A total of 103 participants (mean age, 52 years; range, 21-77; 54 [52%] male) with adult-type diffuse gliomas were included in this prospective analysis. Participants in the study included 46 low-grade gliomas (Central Nervous System WHO Grade 2-3) and 57 high-grade gliomas (Central Nervous System WHO Grade 4). Every participant got preoperative MRI using a 3T scanner (MAGNETOM Skyra,Siemens Healthineers, Erlangen, Germany). The scanning sequences included conventional structural sequence and diffusion spectrum magnetic resonance imaging (DSI) sequence. The DSI sequence was obtained in the axial plane using a half q-space Cartesian grid sampling procedure under the following parameters: TR/TE = 7000/107 ms, FOV = 260 mm × 260 mm, GRAPPA = 2, layer thickness = 3.0 mm, voxel size = 2.2× 2.2× 3.0mm³, 50 layers and maximum B value = 3000 s/mm². All DSI raw data were processed using the NeuDiLab software developed in-house based on the open resource tool DIPY (Difusion Imaging in Python, https://dipy.org/) [1]. After preprocessing the original diffusion images, 2782 radiomics features were extracted along with 25 quantitative parameters from four different diffusion models, including three more advanced models (diffusion kurtosis imaging, neurite orientation dispersion and density imaging, and mean apparent propagation diffusion MRI) and one relatively simple model (diffusion tensor imaging). FeAture Explorer (FAE v0.5.2, https://github.com/salan668/FAE) [2] was used to generate the radiomics models, and various pipelines were used to select the optimal model.
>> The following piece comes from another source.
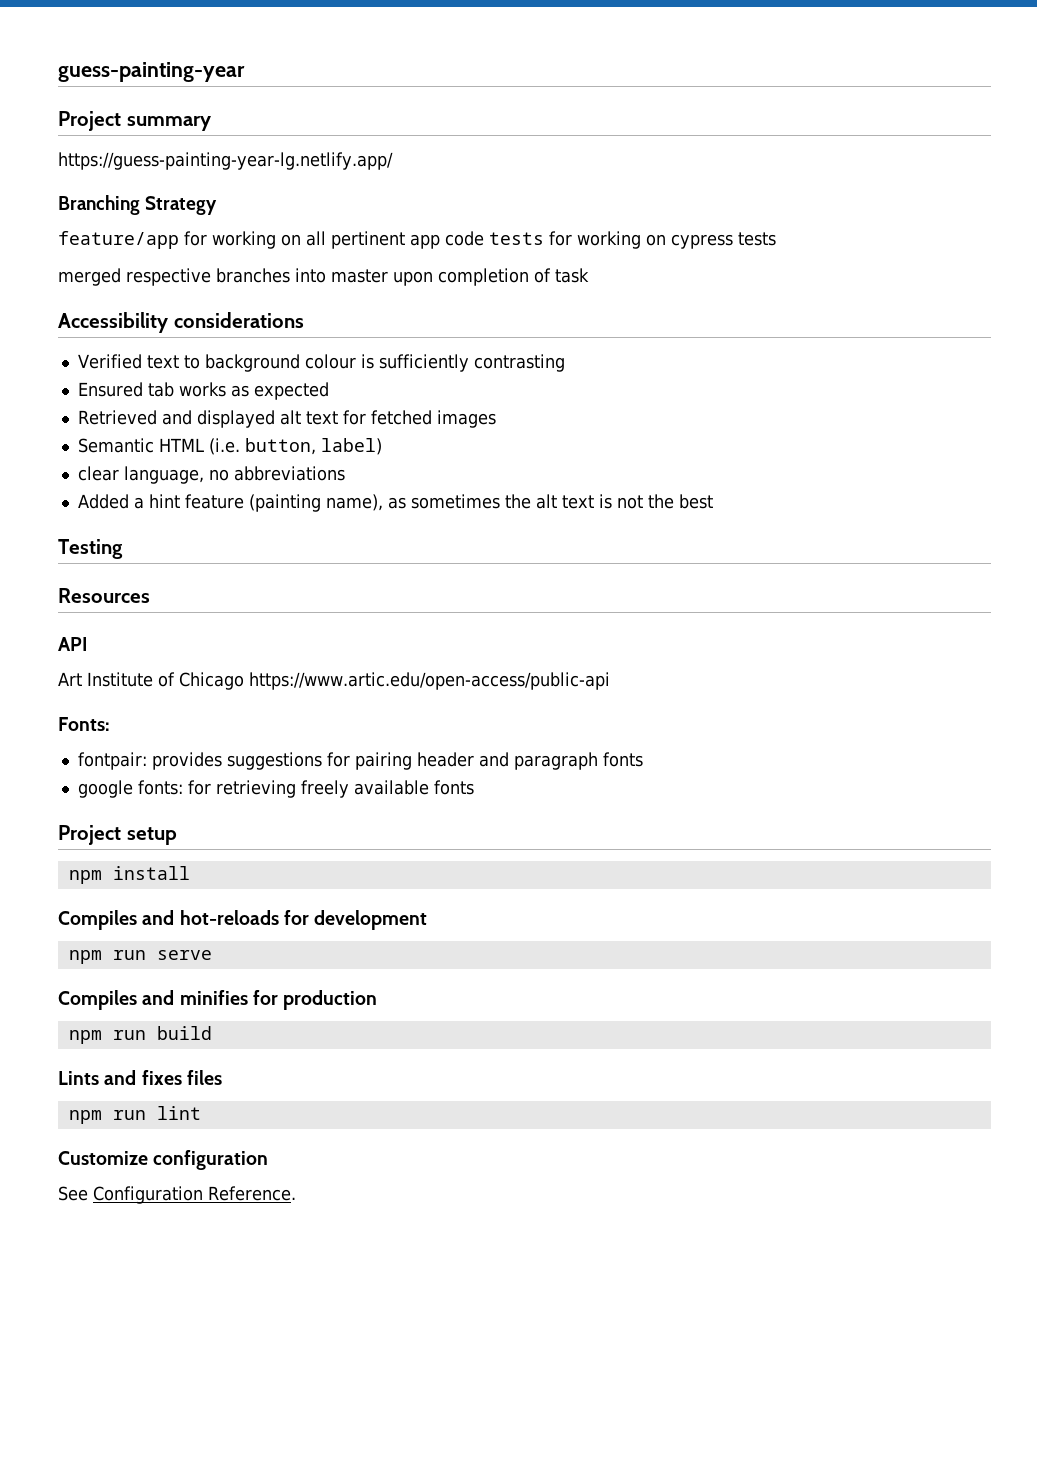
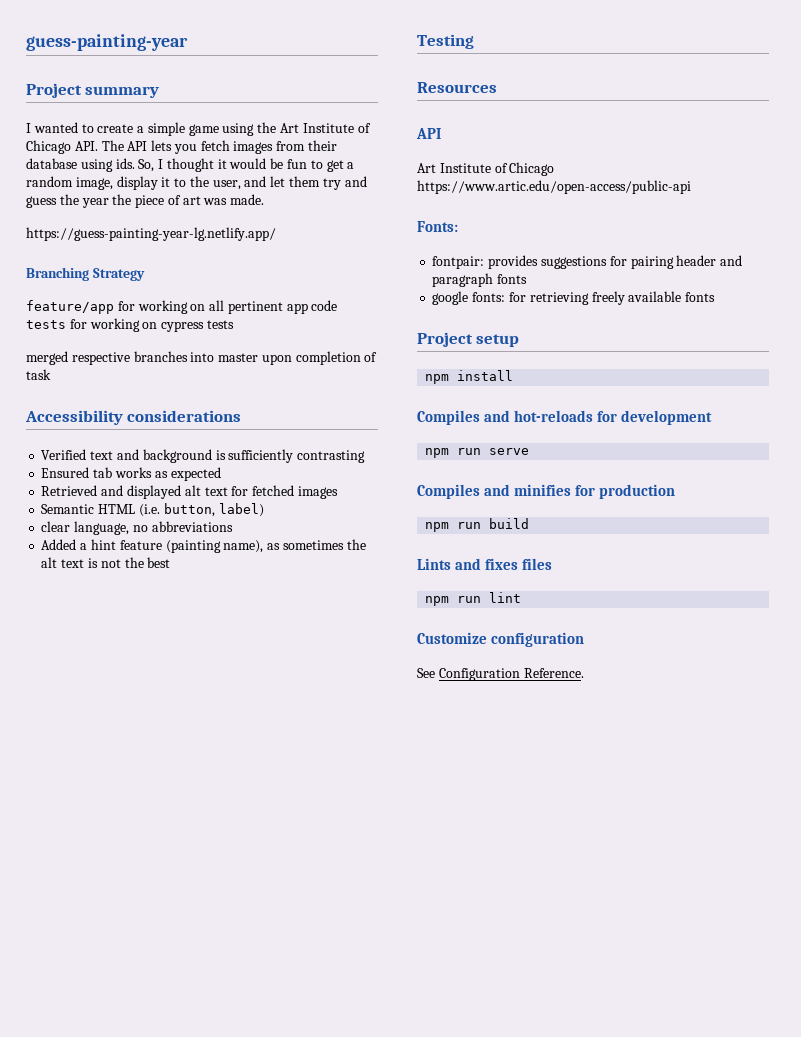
(211, 123) none -> [26,122,371,136] [26,140,338,154] [26,158,355,172] [26,176,367,190] [26,194,265,208] // I wanted to create a simple game using the Art Institute of Chicago API. The API lets you fetch images from their database using ids. So, I thought it would be fun to get a random image, display it to the user, and let them try and guess the year the piece of art was made.
[183,354,356,372] to background colour -> [116,449,212,463] and background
By using the leave-one-out cross-validation method, hyperparameters were identified. Next, accuracy was assessed using ROC and PR curves, and the Delong test was employed to analyze model differences. The potential clinical application possibilities were examined using calibration curves and decision curve analysis.

Results

The AUC ranged from 0.818 to 0.864 for the four radiomics-based diffusion prediction models. In the training or internal validation sets, there were no differences in the AUC between four models (p<.05). The calibration curves demonstrate that for these four models, there is still a large difference between the predicted values and the true state distribution. And according to the decision curve analysis, the clinical value of the four prediction models appeared to be comparable.

Discussion and Conclusion

Our study discovered that the four radiomics-based diffusion prediction models had comparable diagnostic efficacy and clinical benefit, and that the diagnostic models created by the advanced diffusion model did not have as high diagnostic efficacy as expected, compared to the relatively simple diffusion model. Similar results were achieved in a prior investigation [3]. This shows that there is still some distance between the theoretical benefits of advanced models and their actual clinical implementations. It is still anticipated that more noninvasive diffusion imaging will be used as a new imaging marker to enhance clinical diagnosis.

Acknowledgements

This work was supported by the Inner Mongolia Autonomous Region Science and Technology Plan Project (2019GG047). The authors gratefully acknowledge the essential contributions of the research staff of Affiliated Hospital of Inner Mongolia Medical University.